Jason Taylor has revealed the Wests Tigers' salary cap is so dire that the club is over the limit for next year and it could take up to three seasons to fix the "horrendous" situation.
The Wests Tigers are currently sitting in last place and are going through a difficult transition period under a new coach and management, while fans are questioning why the club hasn't been more active in retaining and recruiting talent, powerbrokers have been hamstrung due to years of rostering mismanagement.
In an extensive interview with Fairfax Media, Taylor opened up about the salary cap debacle, the side's more structured style of play and his plans to turn around a side which has underperformed since its breakthrough premiership victory a decade ago.
The club has been panned for their decision to release a string of contracted players in the off-season including Blake Austin.
Austin has been a revelation since joining Canberra and is now being spoken about as a potential Origin option for NSW next season.
"The decisions we made at the start of the year of letting players go was purely based around the position with our salary cap at that point in time," Taylor explained.
"In a word, it was horrendous. We had to start by letting some players go straight away, not so that it would make a difference this year or even next year. Those decisions were made so we can genuinely go into the market down the track and that will probably start to happen in a better fashion in three years' time.
"It's hard for people to get their head around how it works, but to put things into perspective we're currently over the salary cap for next year and there are some players with us that we'd still like to re-sign."
Stand-in chief executive Phil Moss inherited similar problems during his tenure at Penrith and had to make unpopular decisions - such as moving on local juniors Luke Lewis and Michael Jennings - to ensure sustainable success.
Moss is now working closely with Taylor to ensure the joint-venture club can also emerge from a difficult period due to a raft of inflated and back-ended deals.
"We started working on our salary cap in November last year and we are still working hard to get to a point where it's working for us and not against us," Taylor said.
"At the moment it's working against us.

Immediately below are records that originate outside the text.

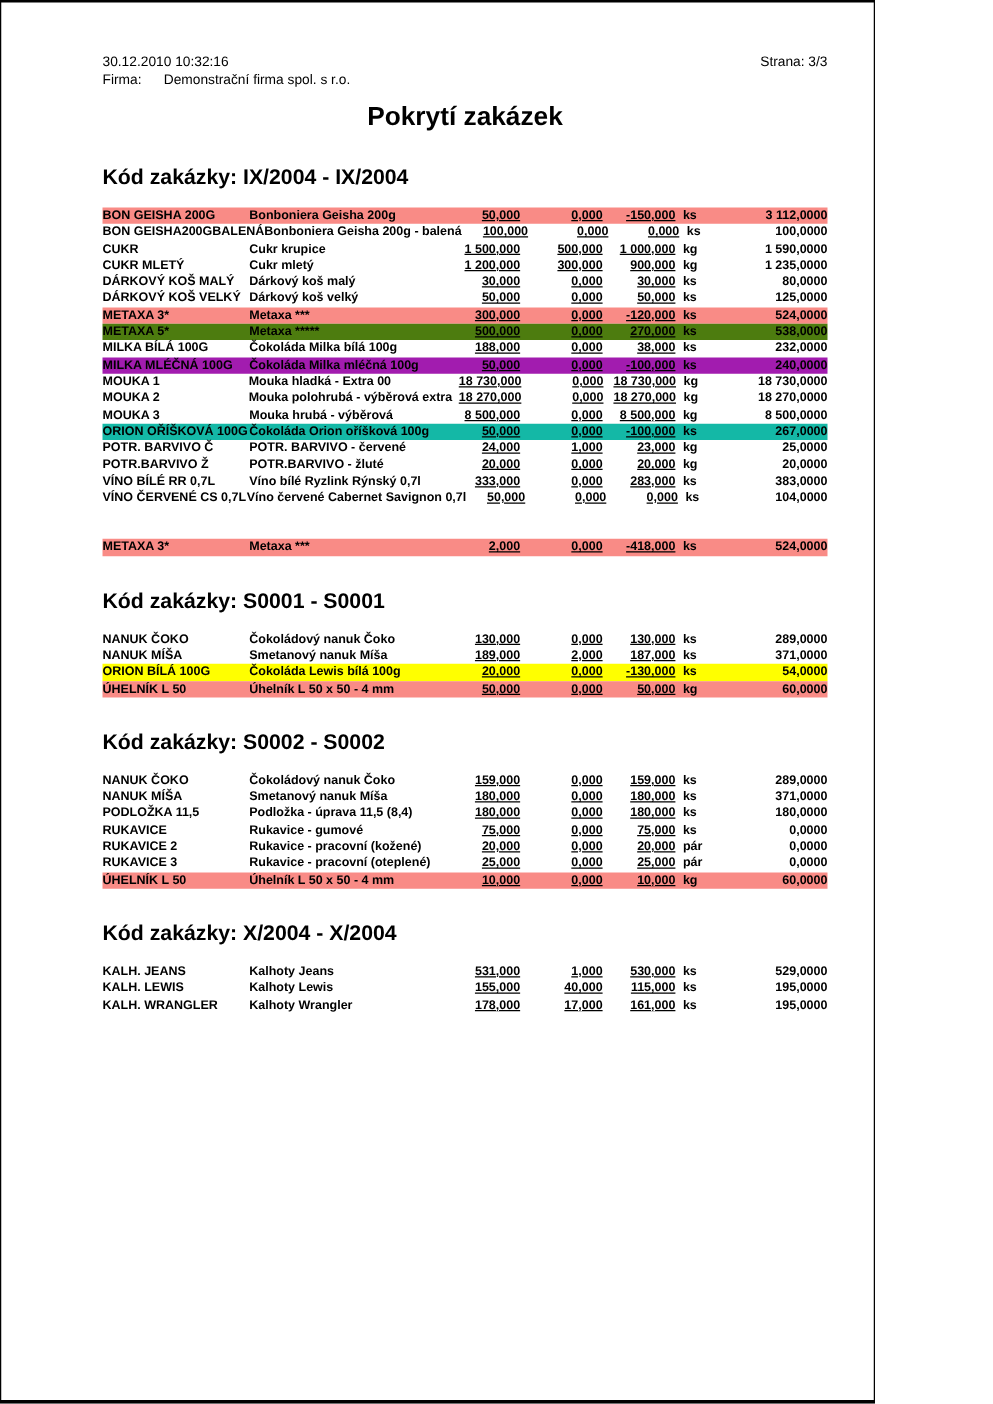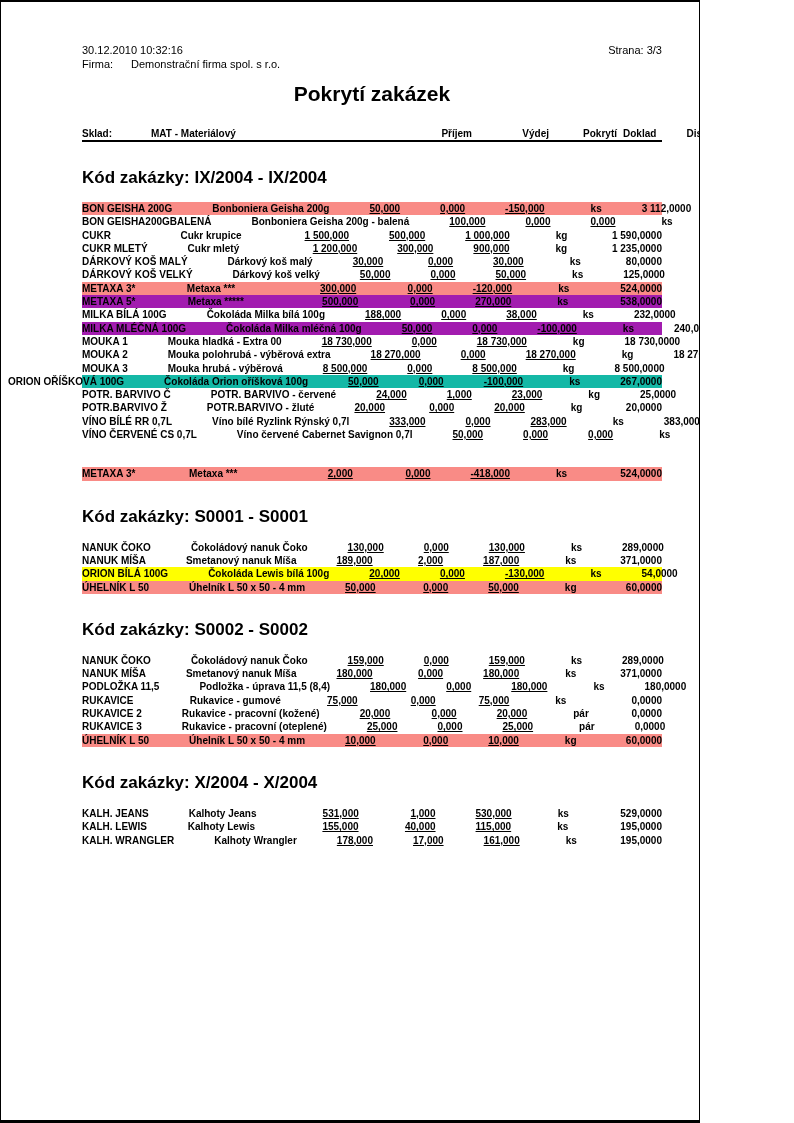"Sklad:" div.cols-header { html: <div> <span>Sklad:</span> <span>MAT - Materiálový</span> <span>Příjem</span> <span>Výdej</span> <span>Pokrytí</span> <span>Doklad</span> <span>Disp. + Zadáno</span> </div> -> none }
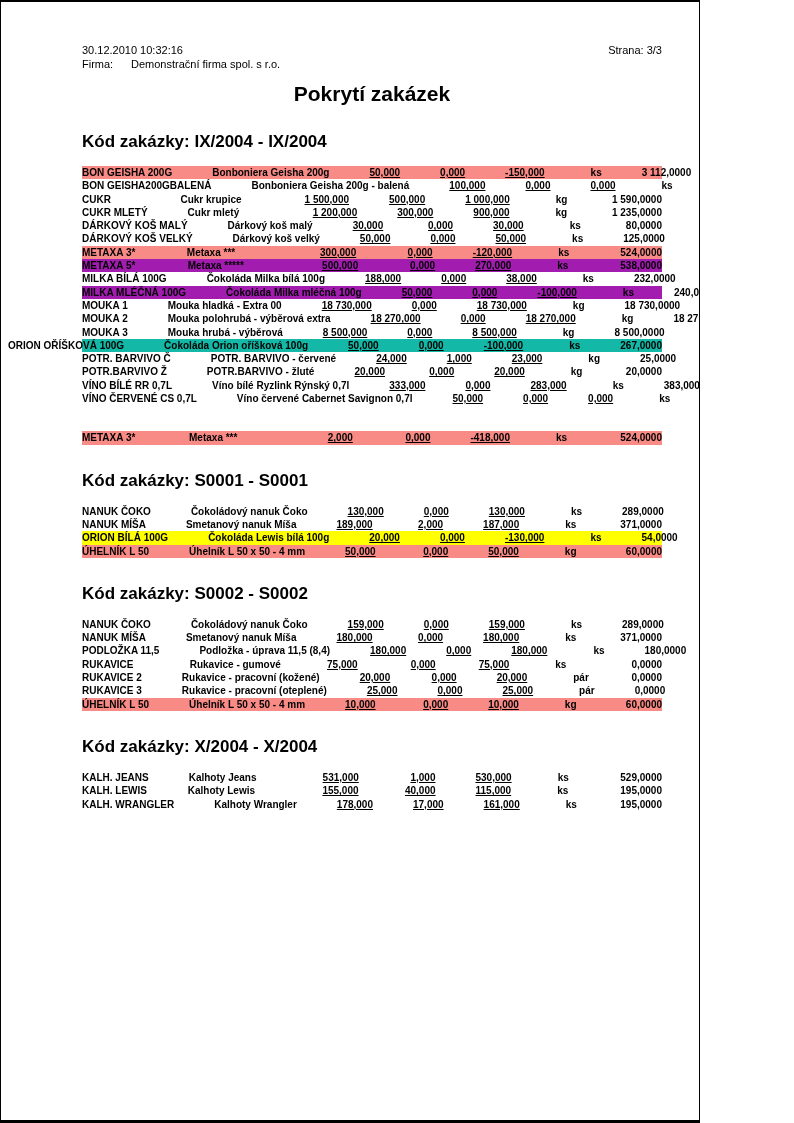"BON GEISHA 200G" .row { gap: 40px -> none }
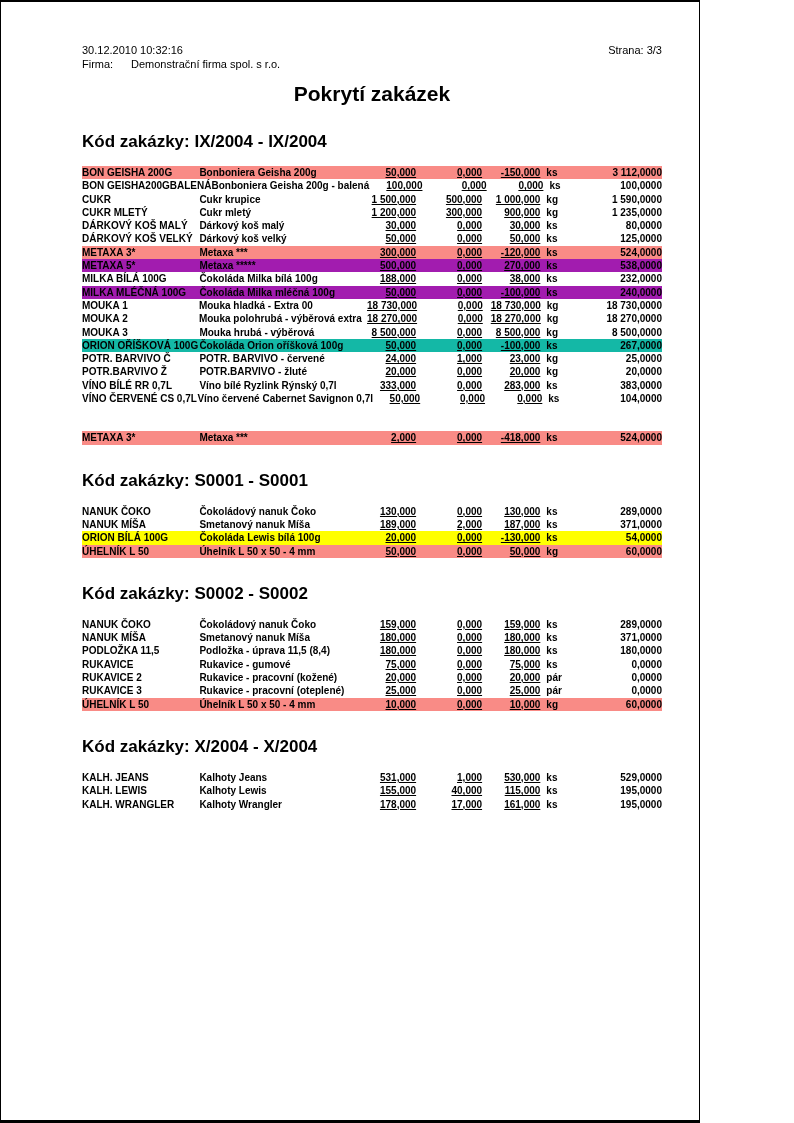"METAXA 5*" div.row { background: #a21caf -> #4d7c0f }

It's making what we're trying to do at the club a lot tougher than what it should be. We'd like to think we can be in the market for top-line players sooner rather than later but we'll have to look at our roster and how we manage it.
"You can only move the players other clubs are prepared to take. With Blake Austin, he had already signed to go to Canberra for 2016 so we were resigned to losing him anyway. So with the cap as it is, our hand was forced."
The Tigers currently sit in bottom spot on the ladder. Long-suffering fans hoping for a quick fix have been disappointed.
Taylor understands their frustrations but is adamant he is witnessing improvements under the new systems he is implementing.
"The competition ladder and the scoreboard at the end of the game is one thing, but how we're training, how we're improving and the team we're becoming is still happening, despite what it looks like from the outside.
"If anybody thinks I'm saying 'the board is supportive and [results] don't matter' - it matters. Big time.
"It's a tough environment but it's my job to keep everyone's head in the right direction and keep working hard."
Since signing up as coach, Taylor has placed a greater emphasis on defence, while also adding more structure to the attack. Some claim this is going against everything the Wests Tigers stand for and unnecessarily shackling the flair of young guns Luke Brooks and Mitchell Moses.
"We are developing a tougher style," Taylor explained. "It's not that attack is not important but the best defensive teams win the competition and we must continue to develop ourselves to compete with the best teams.
"We don't want to coach any of the footy out of the players. The coaching staff is conscious we've got young talented players.
Taylor is confident the changes he has made - from overhauling players' diets to adjusting playing styles and rosters - will pay dividends in the long term.
He is also fostering a culture of accountability, as evidenced by his decision not to slam referees for bad calls.
While the results have been disappointing, Taylor will be sticking to his systems and philosophies in the belief they will pay off.
"Are we better than at the start of the year? Absolutely. Is that showing on the field? Not right now. But it will."